• _Problem statement_: Although the entries contain pictures, repeat only their words, exactly as written.

• _Input data_:
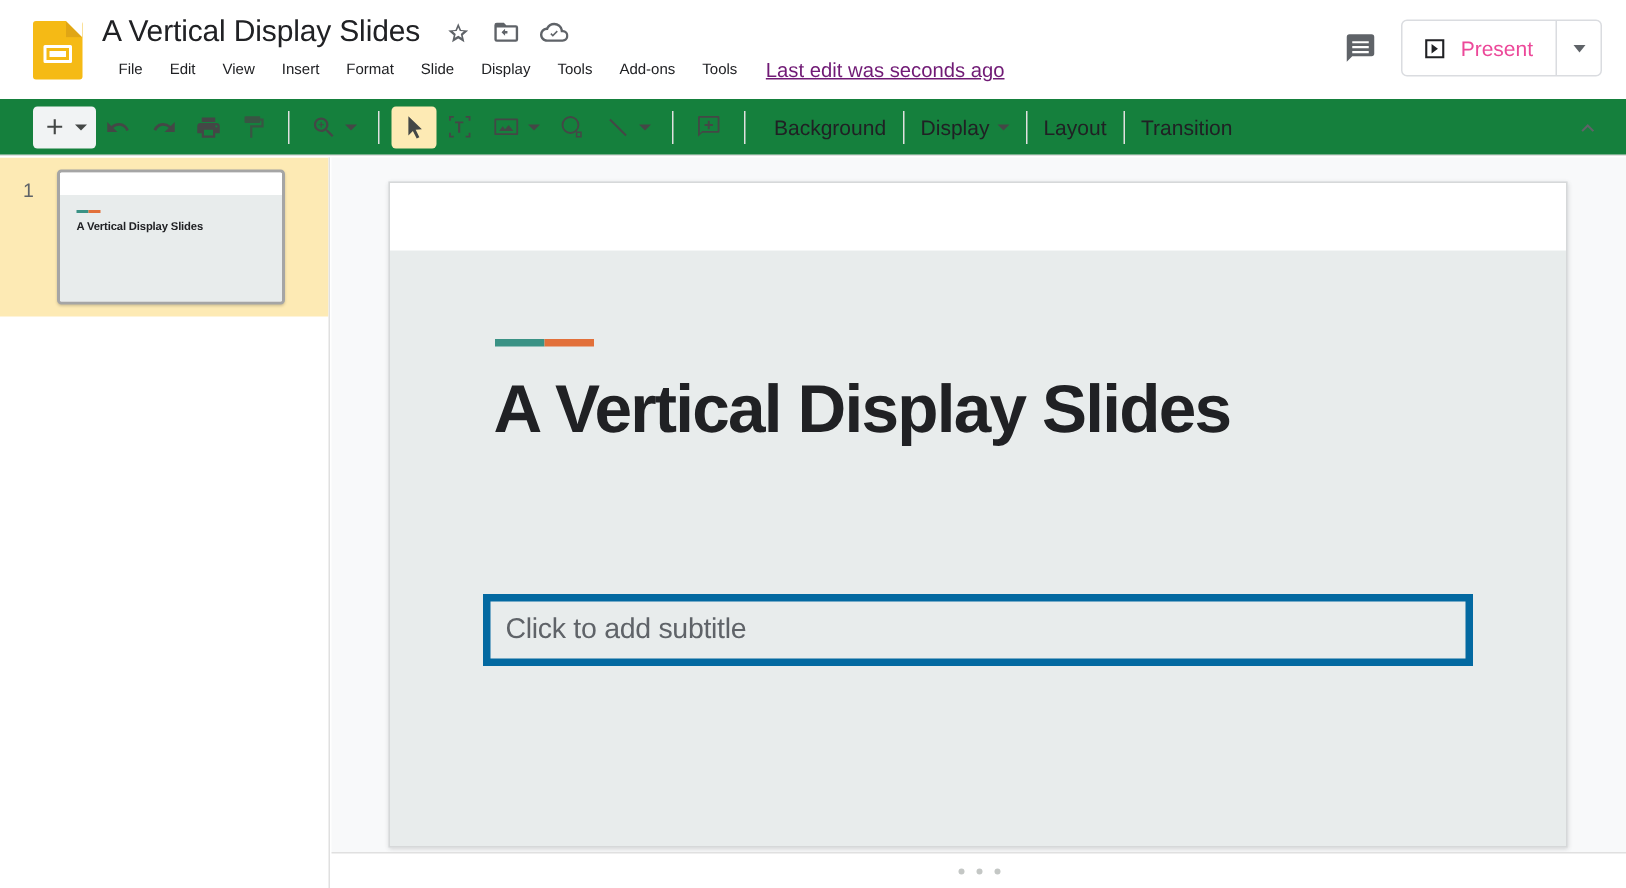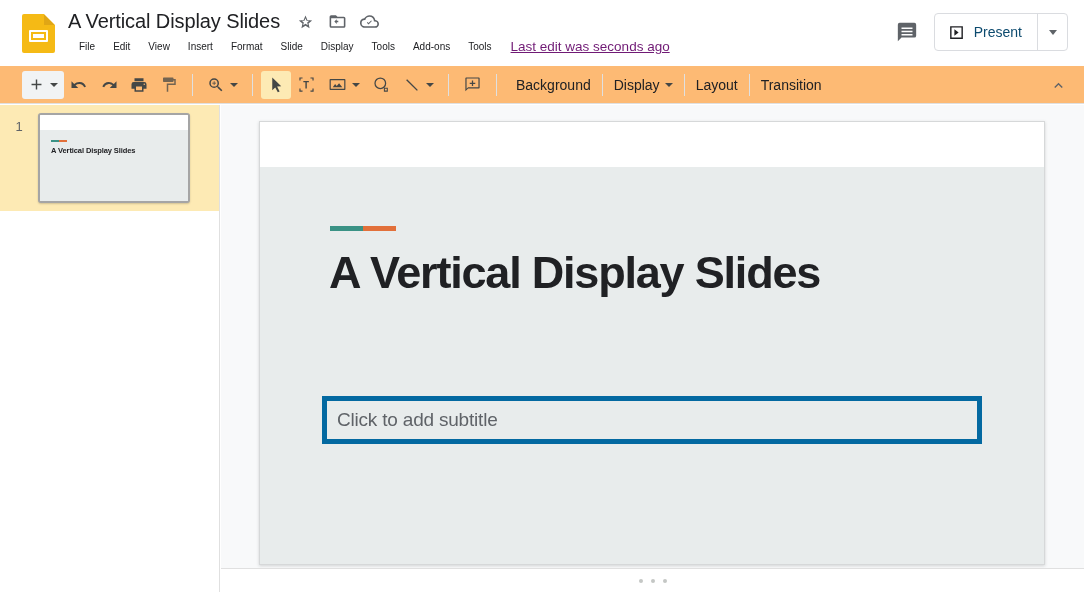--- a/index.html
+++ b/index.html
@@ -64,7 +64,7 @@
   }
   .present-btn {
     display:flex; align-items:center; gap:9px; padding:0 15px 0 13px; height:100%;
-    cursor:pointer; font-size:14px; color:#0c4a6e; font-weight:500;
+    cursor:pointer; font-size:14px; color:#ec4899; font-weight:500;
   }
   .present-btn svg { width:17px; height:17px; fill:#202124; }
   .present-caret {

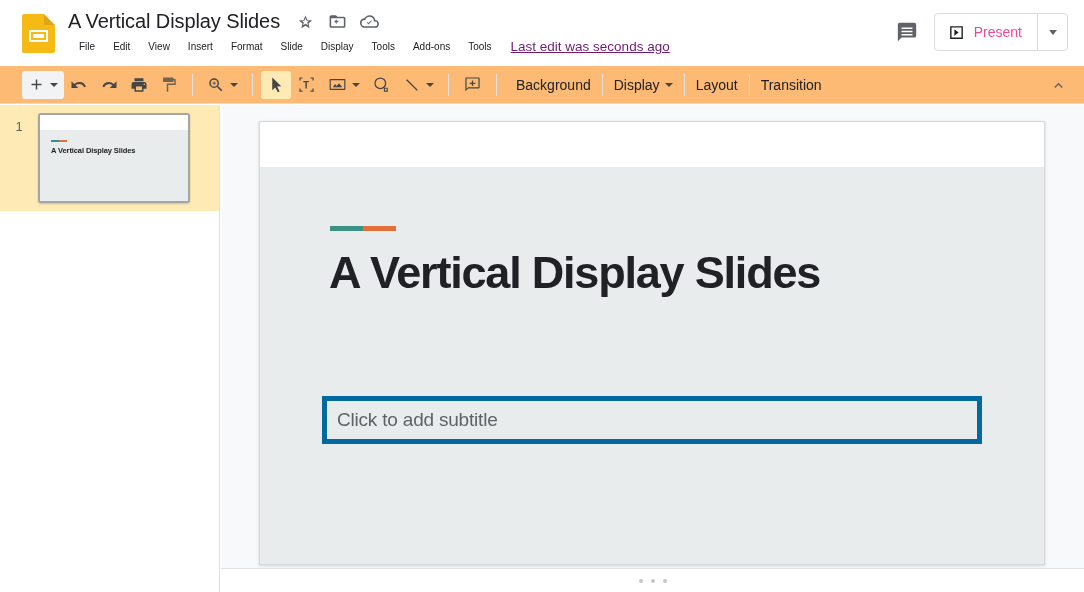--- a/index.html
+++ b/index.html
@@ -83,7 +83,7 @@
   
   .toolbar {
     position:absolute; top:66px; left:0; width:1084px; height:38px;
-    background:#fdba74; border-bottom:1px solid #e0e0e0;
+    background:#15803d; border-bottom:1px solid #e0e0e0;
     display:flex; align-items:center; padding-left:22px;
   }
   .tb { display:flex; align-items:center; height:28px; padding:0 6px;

• _Task solution_:
--- a/index.html
+++ b/index.html
@@ -64,7 +64,7 @@
   }
   .present-btn {
     display:flex; align-items:center; gap:9px; padding:0 15px 0 13px; height:100%;
-    cursor:pointer; font-size:14px; color:#0c4a6e; font-weight:500;
+    cursor:pointer; font-size:14px; color:#ec4899; font-weight:500;
   }
   .present-btn svg { width:17px; height:17px; fill:#202124; }
   .present-caret {

--- a/index.html
+++ b/index.html
@@ -83,7 +83,7 @@
   
   .toolbar {
     position:absolute; top:66px; left:0; width:1084px; height:38px;
-    background:#fdba74; border-bottom:1px solid #e0e0e0;
+    background:#15803d; border-bottom:1px solid #e0e0e0;
     display:flex; align-items:center; padding-left:22px;
   }
   .tb { display:flex; align-items:center; height:28px; padding:0 6px;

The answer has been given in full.